Önümdeki içeceğin pipetini dudaklarımın arasına alarak yanımda oturan Nata'ya döndüm. Jan'ın eşi Natalija, yedi aylık hamileydi ve tatlı karnıyla önündeki pastayı hunharca yiyordu. Sevimliliğine gülmeden edemedim. Bakışları gülüşümle bana döndü.
"Komik gözüküyorum değil mi?" diye sorduğunda kafamı sallayarak reddettim onu. İngilizceyi katletmemeye çalışarak cevap verdim.
"Çok tatlı gözüküyorsun." dediğimde çikolata bulaşmış dudakları iki yana kıvrılarak kocaman bir gülümseme bahşetti bana.
"Teşekkür ederim tatlım. Hamilelik iştahımı bir hayli kabarttı, abartmamaya çalışıyorum ama görüyorsun." diyerek kıkırdadı.
"Kuzenim hamileyken karnı yarım bir dünya gibiydi. Onu görsen senin karnın küçücük kalır." dediğimde kaşlarını kaldırdı.
"Ona dokunmak ister misin?"
Böyle bir şey beklemediğim için şaşkınlıkla dudaklarımı araladım. "Sahiden mi? Karnına dokunulmasından hoşlanmazsın diye düşündüm. Kuzenim dokunmamıza asla izin vermezdi." dediğimde yüzünü buruşturarak omzunu silkti.
"Güzel enerjini verirsin." dedikten sonra heyecandan titreyen elimi ellerinin arasına alarak yeşil, şifon elbisesinin üstünden karnına yasladı. Parmak uçlarımda hissettiğim sertlikle dudağımın kenarını ısırdım.
"Mükemmel!
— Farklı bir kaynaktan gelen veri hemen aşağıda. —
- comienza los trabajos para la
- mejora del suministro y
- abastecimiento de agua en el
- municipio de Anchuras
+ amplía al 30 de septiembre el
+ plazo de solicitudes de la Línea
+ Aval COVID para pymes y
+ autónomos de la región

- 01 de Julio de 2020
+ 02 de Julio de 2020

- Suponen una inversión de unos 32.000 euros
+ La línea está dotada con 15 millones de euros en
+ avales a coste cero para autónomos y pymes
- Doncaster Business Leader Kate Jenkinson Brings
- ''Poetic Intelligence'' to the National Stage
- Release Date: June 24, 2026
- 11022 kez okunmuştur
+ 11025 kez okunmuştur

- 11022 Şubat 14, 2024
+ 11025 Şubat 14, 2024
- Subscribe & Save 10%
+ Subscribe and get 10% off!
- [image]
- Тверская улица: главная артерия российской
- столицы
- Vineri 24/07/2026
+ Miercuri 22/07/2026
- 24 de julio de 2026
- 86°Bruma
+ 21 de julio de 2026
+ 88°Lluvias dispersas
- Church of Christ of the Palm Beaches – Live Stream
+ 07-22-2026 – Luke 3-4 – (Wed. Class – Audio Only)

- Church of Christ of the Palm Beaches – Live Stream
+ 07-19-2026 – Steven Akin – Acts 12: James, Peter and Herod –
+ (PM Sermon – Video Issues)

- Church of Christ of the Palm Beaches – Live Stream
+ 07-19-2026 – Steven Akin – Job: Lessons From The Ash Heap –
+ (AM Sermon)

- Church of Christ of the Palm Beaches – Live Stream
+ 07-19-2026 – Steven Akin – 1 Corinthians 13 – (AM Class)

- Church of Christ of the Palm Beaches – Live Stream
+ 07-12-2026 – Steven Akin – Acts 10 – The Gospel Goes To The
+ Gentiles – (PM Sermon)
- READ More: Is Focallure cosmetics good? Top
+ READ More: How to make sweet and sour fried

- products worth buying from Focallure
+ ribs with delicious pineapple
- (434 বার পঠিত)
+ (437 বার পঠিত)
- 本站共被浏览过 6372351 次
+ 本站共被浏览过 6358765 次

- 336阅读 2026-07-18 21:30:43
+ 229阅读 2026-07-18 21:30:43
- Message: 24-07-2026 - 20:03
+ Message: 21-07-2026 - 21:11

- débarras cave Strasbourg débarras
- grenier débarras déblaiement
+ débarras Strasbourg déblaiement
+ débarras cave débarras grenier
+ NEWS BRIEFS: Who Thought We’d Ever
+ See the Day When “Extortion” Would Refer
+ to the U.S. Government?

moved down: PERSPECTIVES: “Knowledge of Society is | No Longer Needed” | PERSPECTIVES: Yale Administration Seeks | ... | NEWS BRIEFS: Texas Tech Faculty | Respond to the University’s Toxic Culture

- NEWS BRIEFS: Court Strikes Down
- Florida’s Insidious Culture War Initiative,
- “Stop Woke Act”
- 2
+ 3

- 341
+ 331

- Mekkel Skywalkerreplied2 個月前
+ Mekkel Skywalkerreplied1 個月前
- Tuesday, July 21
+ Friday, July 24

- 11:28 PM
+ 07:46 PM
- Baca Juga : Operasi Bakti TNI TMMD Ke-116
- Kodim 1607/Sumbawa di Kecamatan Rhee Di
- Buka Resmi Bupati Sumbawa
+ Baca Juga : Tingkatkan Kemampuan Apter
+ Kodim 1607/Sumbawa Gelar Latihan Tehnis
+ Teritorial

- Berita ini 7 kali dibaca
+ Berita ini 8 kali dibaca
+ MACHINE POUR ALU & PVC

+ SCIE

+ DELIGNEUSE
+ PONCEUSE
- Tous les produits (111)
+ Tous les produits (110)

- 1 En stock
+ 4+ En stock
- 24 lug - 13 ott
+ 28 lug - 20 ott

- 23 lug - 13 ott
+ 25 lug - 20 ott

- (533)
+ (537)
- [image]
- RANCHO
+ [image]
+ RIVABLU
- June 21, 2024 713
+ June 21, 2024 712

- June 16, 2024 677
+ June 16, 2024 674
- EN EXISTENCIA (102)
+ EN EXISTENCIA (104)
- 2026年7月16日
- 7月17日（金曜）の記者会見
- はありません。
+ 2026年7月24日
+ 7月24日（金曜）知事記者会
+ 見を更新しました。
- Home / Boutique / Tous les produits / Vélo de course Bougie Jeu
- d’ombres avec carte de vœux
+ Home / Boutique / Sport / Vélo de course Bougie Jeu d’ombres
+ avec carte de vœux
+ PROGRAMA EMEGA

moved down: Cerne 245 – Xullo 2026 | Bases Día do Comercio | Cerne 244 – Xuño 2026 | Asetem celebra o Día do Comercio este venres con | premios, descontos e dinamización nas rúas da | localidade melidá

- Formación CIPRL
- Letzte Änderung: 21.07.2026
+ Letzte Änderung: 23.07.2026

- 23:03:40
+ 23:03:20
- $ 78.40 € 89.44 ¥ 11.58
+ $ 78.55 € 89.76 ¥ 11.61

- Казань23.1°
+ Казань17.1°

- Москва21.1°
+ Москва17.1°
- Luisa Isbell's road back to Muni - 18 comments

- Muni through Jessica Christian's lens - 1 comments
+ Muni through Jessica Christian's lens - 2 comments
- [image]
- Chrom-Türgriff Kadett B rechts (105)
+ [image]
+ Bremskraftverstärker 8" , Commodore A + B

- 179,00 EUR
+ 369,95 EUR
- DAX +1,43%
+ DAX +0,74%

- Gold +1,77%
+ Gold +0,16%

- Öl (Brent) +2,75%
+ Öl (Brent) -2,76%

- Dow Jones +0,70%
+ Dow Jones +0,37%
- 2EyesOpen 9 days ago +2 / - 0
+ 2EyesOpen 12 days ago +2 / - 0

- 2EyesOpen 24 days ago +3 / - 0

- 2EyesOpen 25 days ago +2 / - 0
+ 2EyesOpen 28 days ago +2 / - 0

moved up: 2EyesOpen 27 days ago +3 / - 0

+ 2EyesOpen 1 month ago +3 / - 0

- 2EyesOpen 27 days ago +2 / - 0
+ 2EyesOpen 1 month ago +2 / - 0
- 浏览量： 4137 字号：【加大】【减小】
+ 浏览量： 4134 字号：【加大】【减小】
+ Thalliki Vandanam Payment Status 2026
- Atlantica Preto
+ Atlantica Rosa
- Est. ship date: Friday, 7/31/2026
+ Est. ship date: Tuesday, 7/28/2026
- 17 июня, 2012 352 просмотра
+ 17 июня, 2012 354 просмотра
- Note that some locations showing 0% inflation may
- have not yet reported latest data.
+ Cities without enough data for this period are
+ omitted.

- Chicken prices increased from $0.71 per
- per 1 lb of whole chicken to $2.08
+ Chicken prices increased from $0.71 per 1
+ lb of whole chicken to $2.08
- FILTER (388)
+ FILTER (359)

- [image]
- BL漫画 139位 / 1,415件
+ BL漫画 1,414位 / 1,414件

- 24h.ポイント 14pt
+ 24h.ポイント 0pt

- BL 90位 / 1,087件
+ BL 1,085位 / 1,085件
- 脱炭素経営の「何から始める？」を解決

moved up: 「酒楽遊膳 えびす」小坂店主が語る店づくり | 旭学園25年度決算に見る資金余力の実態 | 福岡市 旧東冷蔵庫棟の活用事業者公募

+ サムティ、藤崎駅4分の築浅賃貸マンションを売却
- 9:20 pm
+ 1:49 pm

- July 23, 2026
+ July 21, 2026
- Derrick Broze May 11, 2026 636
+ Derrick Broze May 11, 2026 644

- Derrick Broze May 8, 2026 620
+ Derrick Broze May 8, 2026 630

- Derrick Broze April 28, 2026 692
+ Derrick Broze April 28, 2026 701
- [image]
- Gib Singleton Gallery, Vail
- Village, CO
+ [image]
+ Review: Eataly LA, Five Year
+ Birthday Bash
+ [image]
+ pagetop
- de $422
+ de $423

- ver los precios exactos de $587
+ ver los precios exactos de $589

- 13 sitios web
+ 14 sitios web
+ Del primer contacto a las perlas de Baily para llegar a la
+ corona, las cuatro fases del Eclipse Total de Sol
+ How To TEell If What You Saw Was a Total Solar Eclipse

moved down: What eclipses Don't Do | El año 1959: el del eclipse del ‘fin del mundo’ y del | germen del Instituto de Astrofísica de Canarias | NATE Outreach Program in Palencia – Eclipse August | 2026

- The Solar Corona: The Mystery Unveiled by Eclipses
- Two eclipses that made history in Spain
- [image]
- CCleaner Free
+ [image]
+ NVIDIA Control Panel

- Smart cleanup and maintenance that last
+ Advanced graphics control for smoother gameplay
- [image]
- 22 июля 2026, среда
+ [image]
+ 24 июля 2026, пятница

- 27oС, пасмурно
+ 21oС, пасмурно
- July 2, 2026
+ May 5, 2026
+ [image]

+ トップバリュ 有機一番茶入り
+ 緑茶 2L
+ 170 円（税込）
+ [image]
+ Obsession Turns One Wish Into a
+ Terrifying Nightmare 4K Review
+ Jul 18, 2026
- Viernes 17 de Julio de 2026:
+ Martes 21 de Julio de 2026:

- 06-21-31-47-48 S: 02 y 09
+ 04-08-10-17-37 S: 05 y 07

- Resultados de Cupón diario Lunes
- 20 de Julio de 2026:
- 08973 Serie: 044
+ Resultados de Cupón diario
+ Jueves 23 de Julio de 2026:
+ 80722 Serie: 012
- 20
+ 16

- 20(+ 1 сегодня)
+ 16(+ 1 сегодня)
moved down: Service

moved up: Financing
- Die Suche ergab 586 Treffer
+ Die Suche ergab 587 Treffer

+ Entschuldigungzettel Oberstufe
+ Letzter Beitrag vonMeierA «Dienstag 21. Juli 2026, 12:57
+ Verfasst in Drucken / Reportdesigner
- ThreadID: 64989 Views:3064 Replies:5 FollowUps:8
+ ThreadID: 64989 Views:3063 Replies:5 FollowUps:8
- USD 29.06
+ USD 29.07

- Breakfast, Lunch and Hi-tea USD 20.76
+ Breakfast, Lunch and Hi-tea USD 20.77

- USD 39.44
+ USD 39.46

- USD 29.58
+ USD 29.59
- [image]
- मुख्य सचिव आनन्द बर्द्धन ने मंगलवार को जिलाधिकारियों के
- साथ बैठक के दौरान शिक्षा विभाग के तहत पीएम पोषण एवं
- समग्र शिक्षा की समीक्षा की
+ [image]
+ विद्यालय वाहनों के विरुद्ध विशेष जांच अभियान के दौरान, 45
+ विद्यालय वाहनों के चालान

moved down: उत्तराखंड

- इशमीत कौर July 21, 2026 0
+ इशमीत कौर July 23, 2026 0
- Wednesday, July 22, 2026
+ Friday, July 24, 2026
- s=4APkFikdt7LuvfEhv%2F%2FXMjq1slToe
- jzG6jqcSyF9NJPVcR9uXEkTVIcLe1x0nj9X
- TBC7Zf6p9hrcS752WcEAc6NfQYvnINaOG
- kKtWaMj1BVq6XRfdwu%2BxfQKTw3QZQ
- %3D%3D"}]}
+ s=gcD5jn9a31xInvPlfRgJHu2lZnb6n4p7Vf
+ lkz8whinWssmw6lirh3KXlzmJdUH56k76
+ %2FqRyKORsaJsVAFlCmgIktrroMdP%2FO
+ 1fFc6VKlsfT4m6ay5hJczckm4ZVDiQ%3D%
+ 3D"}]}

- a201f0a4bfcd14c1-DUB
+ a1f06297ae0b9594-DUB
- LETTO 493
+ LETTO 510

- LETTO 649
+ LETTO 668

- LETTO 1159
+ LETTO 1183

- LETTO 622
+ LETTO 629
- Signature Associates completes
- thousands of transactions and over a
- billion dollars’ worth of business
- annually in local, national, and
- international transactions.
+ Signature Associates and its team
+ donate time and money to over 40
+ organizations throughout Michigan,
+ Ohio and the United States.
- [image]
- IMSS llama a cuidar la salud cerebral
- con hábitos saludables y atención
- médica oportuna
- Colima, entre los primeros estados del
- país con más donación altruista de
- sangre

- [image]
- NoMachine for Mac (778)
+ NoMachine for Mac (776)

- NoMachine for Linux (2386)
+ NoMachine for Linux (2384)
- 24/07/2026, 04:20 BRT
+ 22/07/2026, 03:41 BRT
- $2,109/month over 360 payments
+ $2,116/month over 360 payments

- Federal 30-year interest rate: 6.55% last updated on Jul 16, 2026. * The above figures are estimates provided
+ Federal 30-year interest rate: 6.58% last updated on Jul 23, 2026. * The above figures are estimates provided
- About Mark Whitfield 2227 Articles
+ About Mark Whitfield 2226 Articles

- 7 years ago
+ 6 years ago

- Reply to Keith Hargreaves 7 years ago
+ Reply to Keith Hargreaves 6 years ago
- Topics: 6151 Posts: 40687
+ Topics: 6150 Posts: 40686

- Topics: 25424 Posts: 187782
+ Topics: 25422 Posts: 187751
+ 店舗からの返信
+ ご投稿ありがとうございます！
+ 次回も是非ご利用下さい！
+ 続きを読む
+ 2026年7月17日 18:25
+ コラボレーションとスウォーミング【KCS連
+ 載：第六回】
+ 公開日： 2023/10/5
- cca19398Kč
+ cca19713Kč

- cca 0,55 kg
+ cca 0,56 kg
Bu harika!" Sandalyemi ona doğru kaydırıp heyecanla iki elimi de karnına sardığımda kahkaha attı.
"Sakin ol!"
Yanımda oturan Erem, Nata'nın kahkahasıyla ilgisini bize yöneltirken Nicolo ve Gigi'nin eşi Katharina ve Camilla da yanımıza geldi. Erkekler koyu bir sohbetin içindeydiler. O kadar hızlı konuşuyor ve kahkaha atıyorlardı ki ortada ne döndüğünü yakalayamıyordum bu yüzden de ilgileri pek bizim üstümüzde değildi.
Kati parmaklarını benim ellerimden kalan boşluğa koyarken sarı saçları koluma döküldü. "Bunu yapmayı çok seviyorum!"
Sessizce güler gözlerle bizi izleyen Erem'in elini tutup kendi elimin yerine koydum. "Bak, hareketlerini hissediyor musun?" diye sorduğumda tam o sırada küçük Liam güçlü bir tekme attı. Heyecanla güldük.
Saçlarımı arkaya atarken gözlerim dalgın bir şekilde bana bakan Kerimle kesişti. Utançla gözlerimi kaçırdım. Beni mi izliyordu?
Kendime hakim olmayarak yeniden ona döndüğümde gözlerinin hala üzerimden ayrılmadığını gördüm. Utansam da yeniden kaçmadım bende ona bakmaya devam ettim. Ona bir nevi meydan okuduğumu fark etmiş olmalı ki dudakları alayla yukarı kıvrıldı. Başını sallayarak yanında onu dürtükleyen Kostas'a döndü.
Farklı bir dilde sanırım Yunancaydı, bir şeyler konuşup sesli bir şekilde gülmeye başladıklarında dudaklarımı ısırdım. Benim hakkımda bir şey konuşuyor olabilirler miydi? Ne konuşabilerdi ki?
Dikkatimi yeniden doğuma az bir zamanı kalmış olan kadına çevirdim. "Biraz zor geçiyor bu aylar ama onu kucağıma alacağım için heyecanlıyım." dediğinde tebessüm ettim.
ŞİMDİ OKUDUĞUN
13 Numara
Fiksi RemajaAcıyan yaralarım vardı benim kendime bile itiraf etmediğim, gülüşlerimle sakladığım. Acıyan yaraları vardı onun ne yaparsa yapsın şifasını bulamadığı. Kalbini kalbime denk düşür yaralarımız gibi. Karış tenime, buluşsun ruhlarımız buluşsun ki bi...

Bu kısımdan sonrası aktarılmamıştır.